On none was there sign of life, save for a few great birds that hovered here and there, and gulls dipping in the blue waves beyond.
We turned our gaze down upon the island on which we stood. It was, I estimated, about three-quarters of a mile square. The sea wall enclosed it. It was really an enormous basalt-sided open cube, and within it two other open cubes. The enclosure between the first and second wall was stone paved, with here and there a broken pillar and long stone benches. The hibiscus, the aloe tree, and a number of small shrubs had found place, but seemed only to intensify its stark loneliness.
“Wonder where the Russian can be?” asked Larry.
I shook my head. There was no sign of life here. Had Marakinoff gone—or had the Dweller taken him, too? Whatever had happened, there was no trace of him below us or on any of the islets within our range of vision. We scrambled down the side of the gateway. Olaf looked at me wistfully.
“We start the search now, Olaf,” I said. “And first, O’Keefe, let us see whether the grey stone is really here. After that we will set up camp, and while I unpack, you and Olaf search the island. It won’t take long.”
Larry gave a look at his service automatic and grinned. “Lead on, Macduff,” he said. We made our way up the steps, through the outer enclosures and into the central square, I confess to a fire of scientific curiosity and eagerness tinged with a dread that O’Keefe’s analysis might be true. Would we find the moving slab and, if so, would it be as Throckmartin had described? If so, then even Larry would have to admit that here was something that theories of gases and luminous emanations would not explain; and the first test of the whole amazing story would be passed. But if not—And there before us, the faintest tinge of grey setting it apart from its neighbouring blocks of basalt, was the moon door!
There was no mistaking it. This was, in very deed, the portal through which Throckmartin had seen pass that gloriously dreadful apparition he called the Dweller. At its base was the curious, seemingly polished cup-like depression within which, my lost friend had told me, the opening door swung.

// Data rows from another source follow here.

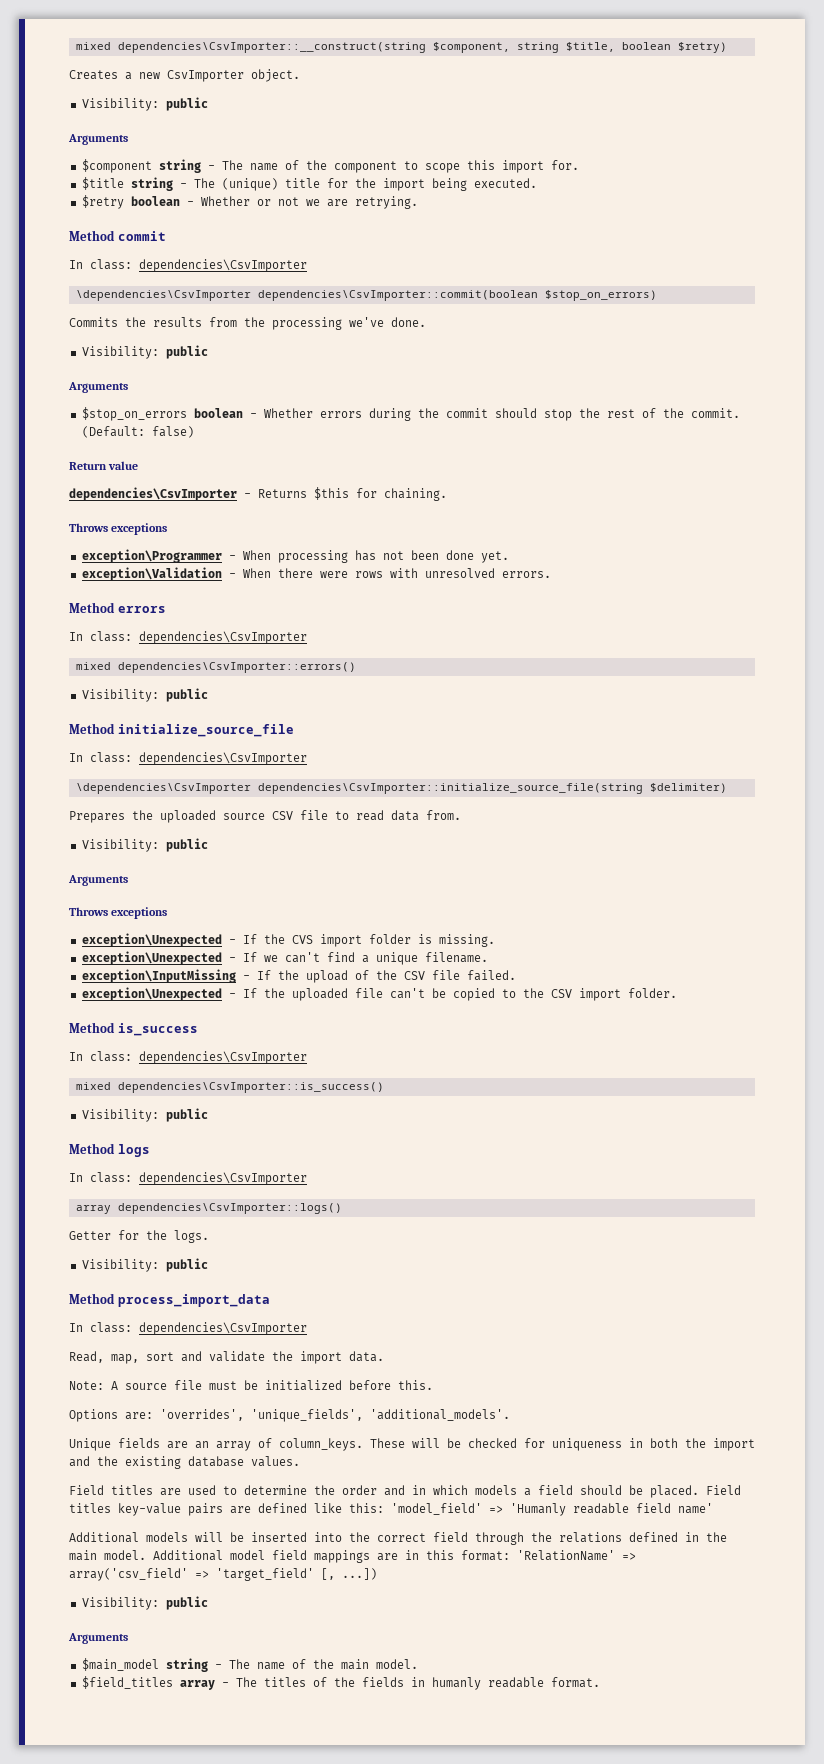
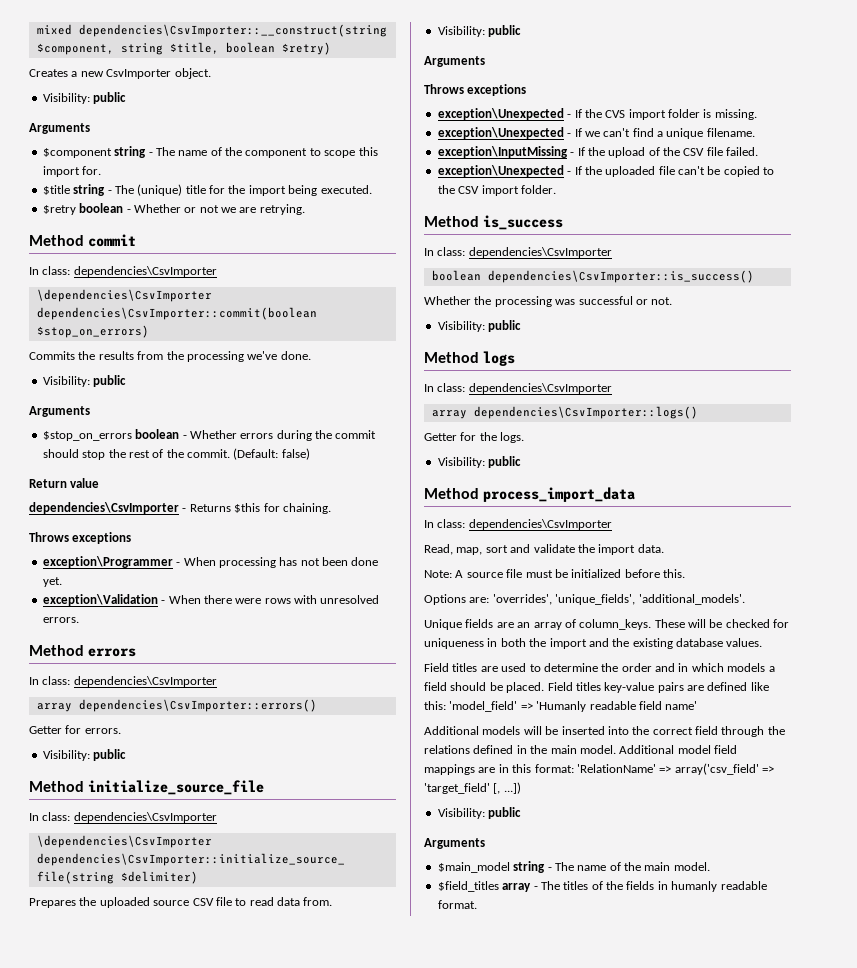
[75,662,111,670] mixed -> [36,703,72,712] array
(356, 667) none -> [29,725,121,734] // Getter for errors.
[75,1082,111,1090] mixed -> [431,270,481,281] boolean
(384, 1087) none -> [424,296,673,307] // Whether the processing was successful or not.

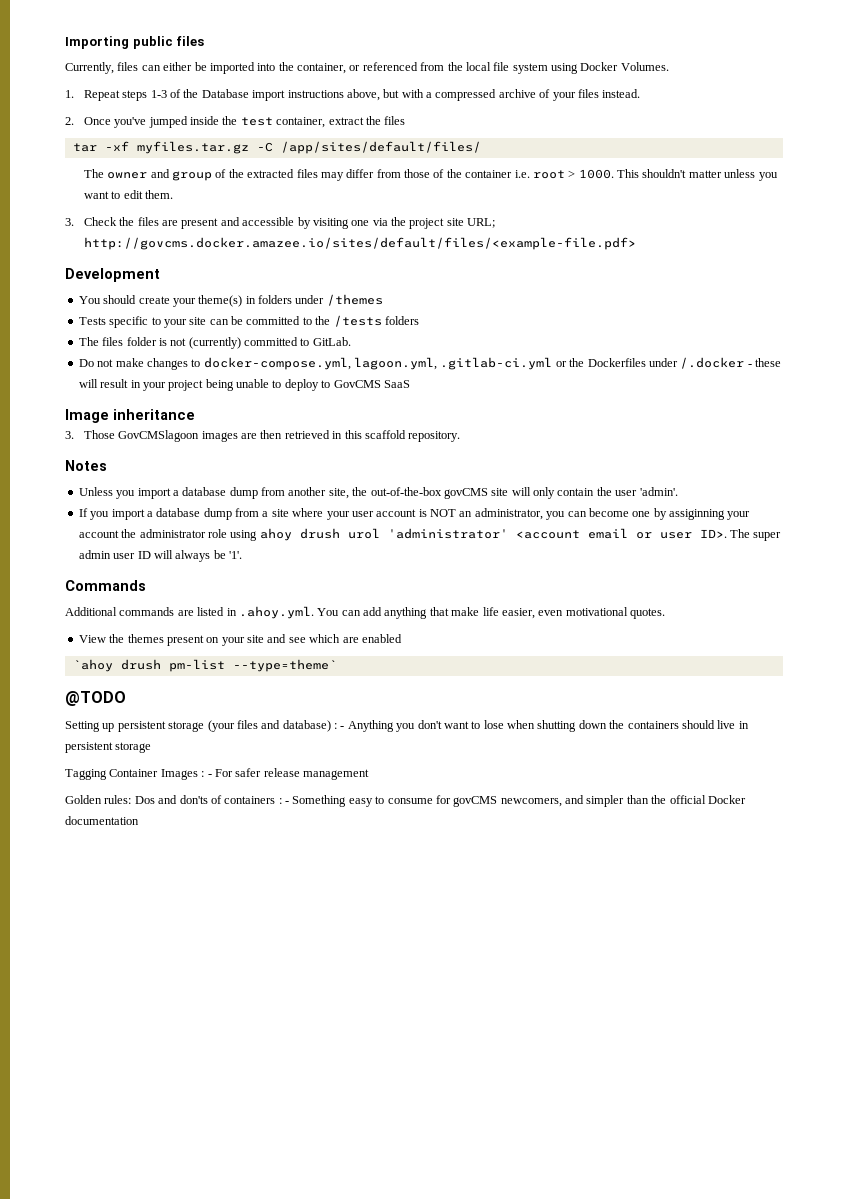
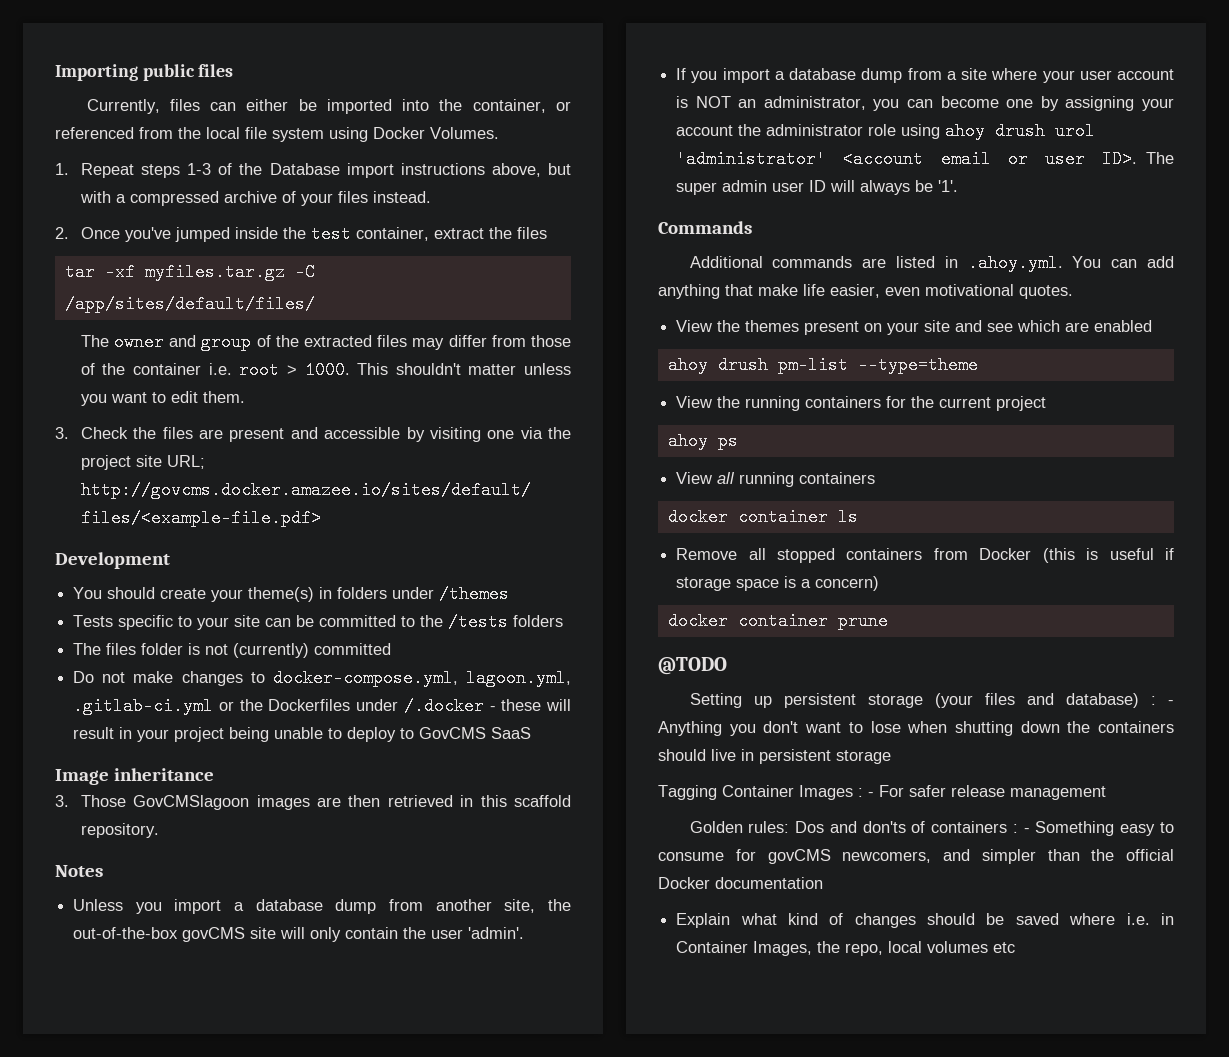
[300,337,351,346] to GitLab. -> (392, 649) none
[669,509,725,520] assiginning -> [1065,96,1135,111] assigning
[72,659,113,672] `ahoy -> [667,356,708,374] ahoy
[232,659,337,672] --type=theme` -> [857,356,978,374] [676,396,1047,411] [667,432,738,450] [676,472,876,487] [667,508,858,526] [676,548,1175,563] [676,576,880,591] [667,612,888,630] --type=theme // View the running containers for the current project // ahoy ps // View all running containers // docker container ls // Remove all stopped containers from Docker (this is useful if storage space is a concern) // docker container prune
(139, 820) none -> [676,913,1174,928] [676,941,1016,956] // Explain what kind of changes should be saved where i.e. in Container Images, the repo, local volumes etc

What was that portal—more enigmatic than was ever sphinx? And what lay beyond it? What did that smooth stone, whose wan deadness whispered of ages-old corridors of time opening out into alien, unimaginable vistas, hide? It had cost the world of science Throckmartin’s great brain—as it had cost Throckmartin those he loved. It had drawn me to it in search of Throckmartin—and its shadow had fallen upon the soul of Olaf the Norseman; and upon what thousands upon thousands more I wondered, since the brains that had conceived it had vanished with their secret knowledge?
What lay beyond it?
I stretched out a shaking hand and touched the surface of the slab. A faint thrill passed through my hand and arm, oddly unfamiliar and as oddly unpleasant; as of electric contact holding the very essence of cold. O’Keefe, watching, imitated my action. As his fingers rested on the stone his face filled with astonishment.
“It’s the door?” he asked. I nodded. There was a low whistle from him and he pointed up toward the top of the grey stone. I followed the gesture and saw, above the moon door and on each side of it, two gently curving bosses of rock, perhaps a foot in diameter.
“The moon door’s keys,” I said.
“It begins to look so,” answered Larry. “If we can find them,” he added.
“There’s nothing we can do till moonrise,” I replied. “And we’ve none too much time to prepare as it is. Come!”
A little later we were beside our boat. We lightered it, set up the tent, and as it was now but a short hour to sundown I bade them leave me and make their search. They went off together, and I busied myself with opening some of the paraphernalia I had brought with me.
First of all I took out the two Becquerel ray-condensers that I had bought in Sydney. Their lenses would collect and intensify to the fullest extent any light directed upon them. I had found them most useful in making spectroscopic analysis of luminous vapours, and I knew that at Yerkes Observatory splendid results had been obtained from them in collecting the diffused radiance of the nebulae for the same purpose.
If my theory of the grey slab’s mechanism were correct, it was practically certain that with the satellite only a few nights past the full we could concentrate enough light on the bosses to open the rock. And as the ray streams through the seven globes described by Throckmartin would be too weak to energize the Pool, we could enter the chamber free from any fear of encountering its tenant, make our preliminary observations and go forth before the moon had dropped so far that the concentration in the condensers would fall below that necessary to keep the portal from closing.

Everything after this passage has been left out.